((

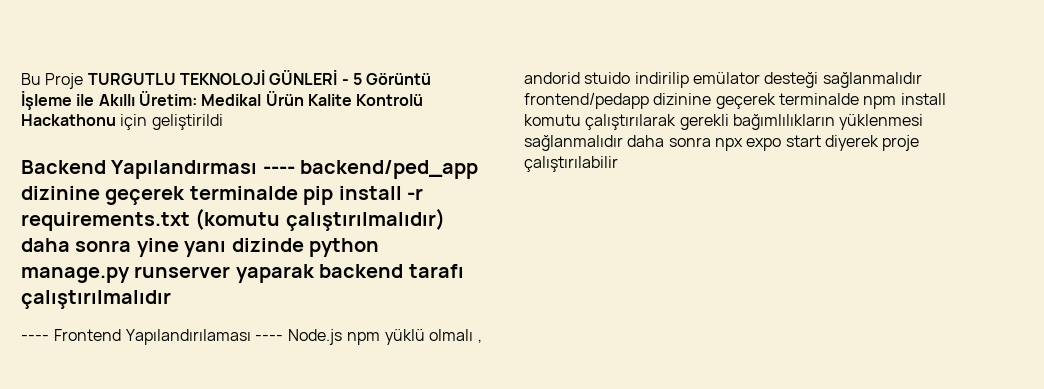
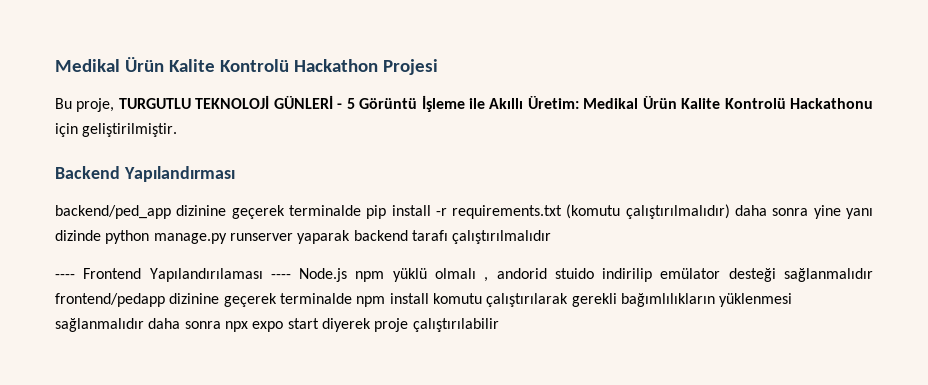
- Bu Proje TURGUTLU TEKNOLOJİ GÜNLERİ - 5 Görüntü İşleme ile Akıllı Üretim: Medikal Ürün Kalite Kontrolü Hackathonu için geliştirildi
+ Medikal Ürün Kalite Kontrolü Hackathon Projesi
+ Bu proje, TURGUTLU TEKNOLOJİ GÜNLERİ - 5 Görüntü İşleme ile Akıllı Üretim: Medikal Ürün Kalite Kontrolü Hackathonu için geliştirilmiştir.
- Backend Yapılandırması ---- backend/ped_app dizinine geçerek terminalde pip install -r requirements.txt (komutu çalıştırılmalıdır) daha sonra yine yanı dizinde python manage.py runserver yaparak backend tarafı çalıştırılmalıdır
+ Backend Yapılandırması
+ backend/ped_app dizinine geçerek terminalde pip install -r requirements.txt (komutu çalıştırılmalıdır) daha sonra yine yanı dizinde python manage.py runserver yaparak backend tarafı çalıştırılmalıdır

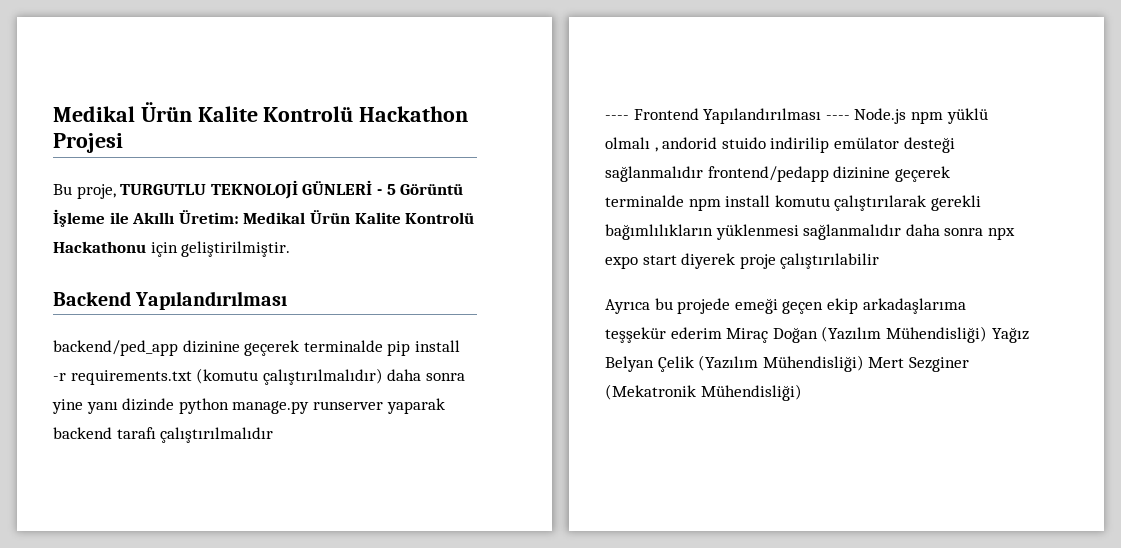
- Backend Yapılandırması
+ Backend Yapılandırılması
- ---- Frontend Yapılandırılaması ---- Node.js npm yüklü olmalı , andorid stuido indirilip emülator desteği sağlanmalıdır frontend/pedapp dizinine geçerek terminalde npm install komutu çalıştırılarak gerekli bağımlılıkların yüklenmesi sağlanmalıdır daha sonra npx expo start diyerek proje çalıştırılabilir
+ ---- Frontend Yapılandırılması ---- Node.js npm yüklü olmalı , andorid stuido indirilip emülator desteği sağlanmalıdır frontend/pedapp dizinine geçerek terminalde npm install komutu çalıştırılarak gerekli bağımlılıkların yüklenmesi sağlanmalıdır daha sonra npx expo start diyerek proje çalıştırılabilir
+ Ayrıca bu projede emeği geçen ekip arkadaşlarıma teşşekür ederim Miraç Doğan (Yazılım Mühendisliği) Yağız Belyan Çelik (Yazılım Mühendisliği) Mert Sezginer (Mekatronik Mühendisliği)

))

For every line above with the word "Medikal" in it, make a copy.

- Bu Proje TURGUTLU TEKNOLOJİ GÜNLERİ - 5 Görüntü İşleme ile Akıllı Üretim: Medikal Ürün Kalite Kontrolü Hackathonu için geliştirildi
+ Medikal Ürün Kalite Kontrolü Hackathon Projesi
+ Bu proje, TURGUTLU TEKNOLOJİ GÜNLERİ - 5 Görüntü İşleme ile Akıllı Üretim: Medikal Ürün Kalite Kontrolü Hackathonu için geliştirilmiştir.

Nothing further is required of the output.